■ GIVEN DATA:
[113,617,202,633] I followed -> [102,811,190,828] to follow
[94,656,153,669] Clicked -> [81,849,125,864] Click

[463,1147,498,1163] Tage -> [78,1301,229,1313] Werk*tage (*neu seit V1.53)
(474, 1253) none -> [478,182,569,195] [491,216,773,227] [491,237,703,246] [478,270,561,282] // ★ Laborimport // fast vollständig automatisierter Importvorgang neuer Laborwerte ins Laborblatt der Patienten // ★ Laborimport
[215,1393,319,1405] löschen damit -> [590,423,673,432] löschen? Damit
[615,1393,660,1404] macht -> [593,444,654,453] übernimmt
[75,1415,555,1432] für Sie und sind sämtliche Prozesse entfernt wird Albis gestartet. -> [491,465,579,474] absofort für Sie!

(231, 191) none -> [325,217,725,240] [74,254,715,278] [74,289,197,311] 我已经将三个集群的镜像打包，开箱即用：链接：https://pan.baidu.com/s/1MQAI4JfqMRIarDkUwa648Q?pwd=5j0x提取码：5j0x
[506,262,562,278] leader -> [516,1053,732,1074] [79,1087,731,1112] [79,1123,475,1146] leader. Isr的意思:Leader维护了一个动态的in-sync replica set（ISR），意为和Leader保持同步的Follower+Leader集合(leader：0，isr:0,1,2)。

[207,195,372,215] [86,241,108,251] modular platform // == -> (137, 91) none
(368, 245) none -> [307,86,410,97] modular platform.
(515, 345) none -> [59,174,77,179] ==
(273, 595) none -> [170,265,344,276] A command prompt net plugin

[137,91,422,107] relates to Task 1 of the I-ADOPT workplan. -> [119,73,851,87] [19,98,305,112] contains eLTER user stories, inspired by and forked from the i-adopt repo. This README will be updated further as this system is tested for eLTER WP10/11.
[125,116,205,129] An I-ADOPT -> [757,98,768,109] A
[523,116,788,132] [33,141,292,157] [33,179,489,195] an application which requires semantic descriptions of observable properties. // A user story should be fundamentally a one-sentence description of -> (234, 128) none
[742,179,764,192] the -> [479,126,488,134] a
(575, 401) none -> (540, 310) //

■ EXERCISE: What's needed is every line of the listing, transcribed word for word.

■ EXERCISE OUTPUT:
[113,617,202,633] I followed -> [102,811,190,828] to follow
[94,656,153,669] Clicked -> [81,849,125,864] Click

[463,1147,498,1163] Tage -> [78,1301,229,1313] Werk*tage (*neu seit V1.53)
(474, 1253) none -> [478,182,569,195] [491,216,773,227] [491,237,703,246] [478,270,561,282] // ★ Laborimport // fast vollständig automatisierter Importvorgang neuer Laborwerte ins Laborblatt der Patienten // ★ Laborimport
[215,1393,319,1405] löschen damit -> [590,423,673,432] löschen? Damit
[615,1393,660,1404] macht -> [593,444,654,453] übernimmt
[75,1415,555,1432] für Sie und sind sämtliche Prozesse entfernt wird Albis gestartet. -> [491,465,579,474] absofort für Sie!

(231, 191) none -> [325,217,725,240] [74,254,715,278] [74,289,197,311] 我已经将三个集群的镜像打包，开箱即用：链接：https://pan.baidu.com/s/1MQAI4JfqMRIarDkUwa648Q?pwd=5j0x提取码：5j0x
[506,262,562,278] leader -> [516,1053,732,1074] [79,1087,731,1112] [79,1123,475,1146] leader. Isr的意思:Leader维护了一个动态的in-sync replica set（ISR），意为和Leader保持同步的Follower+Leader集合(leader：0，isr:0,1,2)。

[207,195,372,215] [86,241,108,251] modular platform // == -> (137, 91) none
(368, 245) none -> [307,86,410,97] modular platform.
(515, 345) none -> [59,174,77,179] ==
(273, 595) none -> [170,265,344,276] A command prompt net plugin

[137,91,422,107] relates to Task 1 of the I-ADOPT workplan. -> [119,73,851,87] [19,98,305,112] contains eLTER user stories, inspired by and forked from the i-adopt repo. This README will be updated further as this system is tested for eLTER WP10/11.
[125,116,205,129] An I-ADOPT -> [757,98,768,109] A
[523,116,788,132] [33,141,292,157] [33,179,489,195] an application which requires semantic descriptions of observable properties. // A user story should be fundamentally a one-sentence description of -> (234, 128) none
[742,179,764,192] the -> [479,126,488,134] a
(575, 401) none -> (540, 310) //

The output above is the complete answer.